Biomedical Engineering

First Advisor

Chaoyang Chen

Second Advisor

Mahendra Kavdia

Abstract

Abstract DESIGN AND DEVELOPMENT OF BIONIC 3D PRINTED UPPER-LIMB EXOSKELETON FOR STROKE REHABILITATION

Those who have had a stroke need long-term physical rehabilitation treatments. The conventional manual hands-on method is time-consuming and cannot offer low-cost, long-term rehabilitation services. Furthermore, the hands-on method is subjective and is dependent on the competence level of physiotherapists. To address these problems, more research and effort are being directed into the development of robotic-assisted rehabilitation technologies. For decades, upper-limb exoskeleton devices have been researched and developed for upper-limb rehabilitation. Some products have been tested on post-stroke patients. However, there are many limits and problems in this field. It currently needs a bionic mechanical design for the upper-limb exoskeleton, focusing mainly on human-machine joint misalignment. Furthermore, upper-limb exoskeleton volitional control is still far from acceptable.In this study, previous attempts to develop an upper-limb exoskeleton were discussed. Important challenges related to mechanical exoskeleton design and control strategy development were undertaken.
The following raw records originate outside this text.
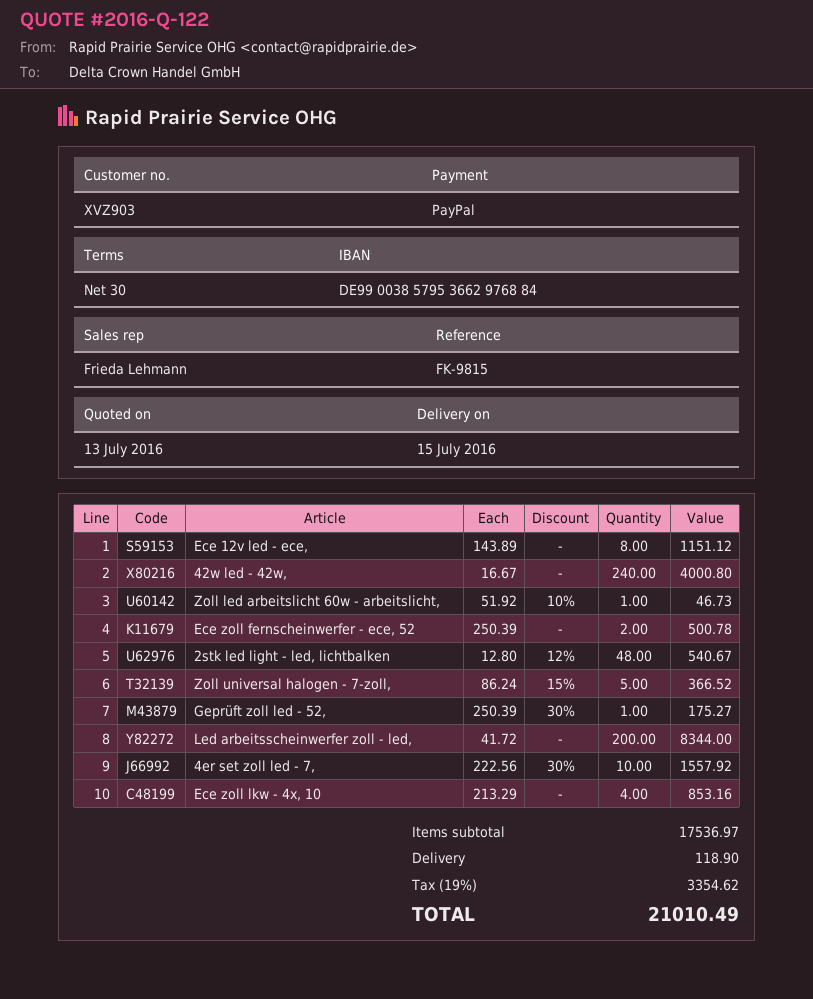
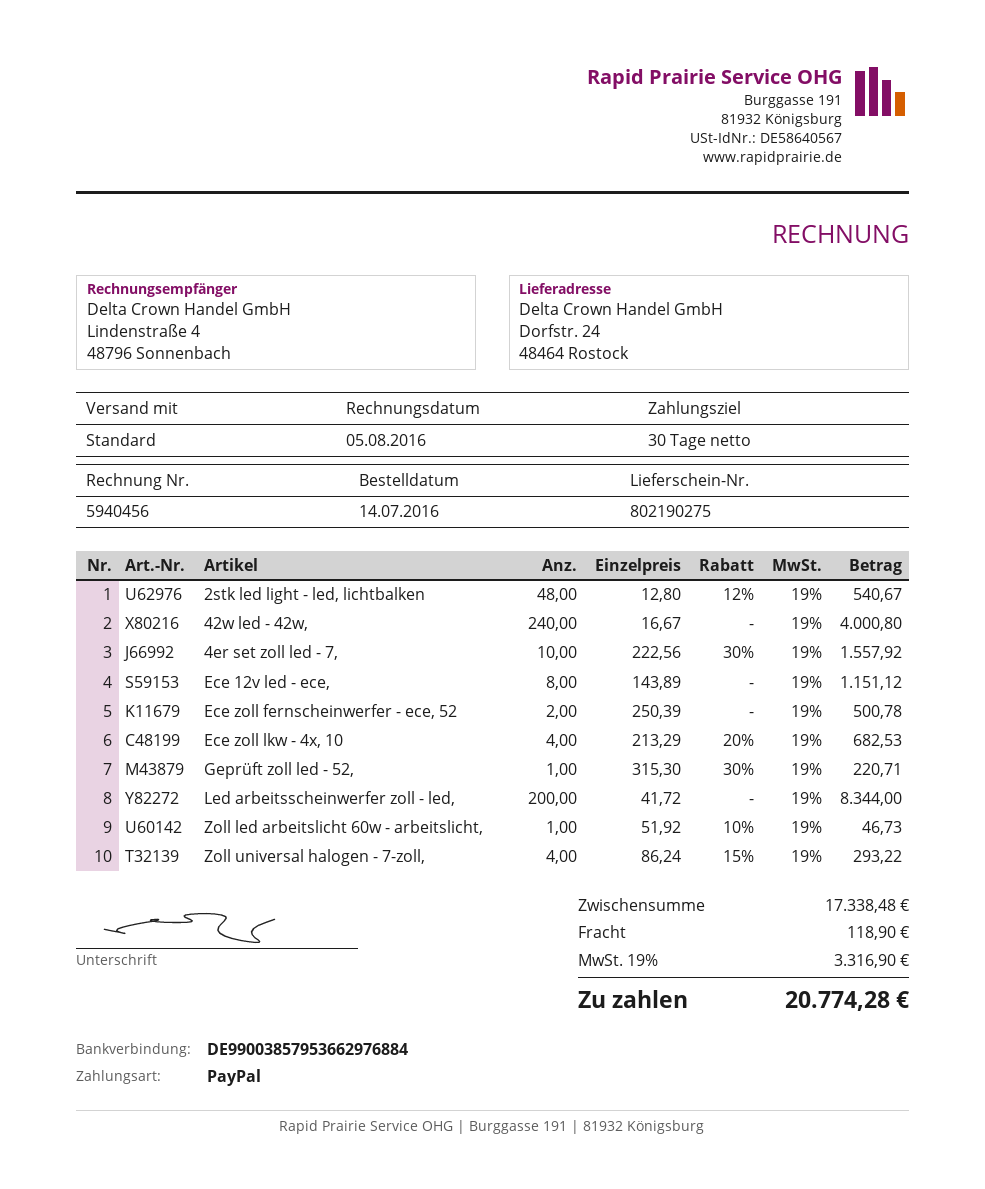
Zoll universal halogen - 7-zoll,: 5 x 86.24 - 15% = 366.52 -> 4 x 86.24 - 15% = 293.22
Geprüft zoll led - 52,: 1 x 250.39 - 30% = 175.27 -> 1 x 315.30 - 30% = 220.71
Ece zoll lkw - 4x, 10: 4 x 213.29 = 853.16 -> 4 x 213.29 - 20% = 682.53
subtotal: 17536.97 -> 17338.48
tax: 19% = 3354.62 -> 19% = 3316.90
total: 21010.49 -> 20774.28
A new robot control mechanism, known as the mirror or synchronous motion-control method, was developed, as well as tactics for promoting robotic systems in clinical usage. Six healthy individuals participated in an experiment to verify the performance of the motion-controlled upper-limb (UL) exoskeleton. In a 2D panel, the UL exoskeleton executed sketching movements based on the UL movements of a healthy participant. To evaluate the accuracy of the drawing performance, the drawings produced by the UL exoskeleton were compared to drawings done by the participant. To evaluate the inter-rater agreement between the drawings, and thus evaluate UL exoskeleton performance, a reliability statistical study (Cronbach test) was conducted and an image comparison using Python was performed to see the accuracy.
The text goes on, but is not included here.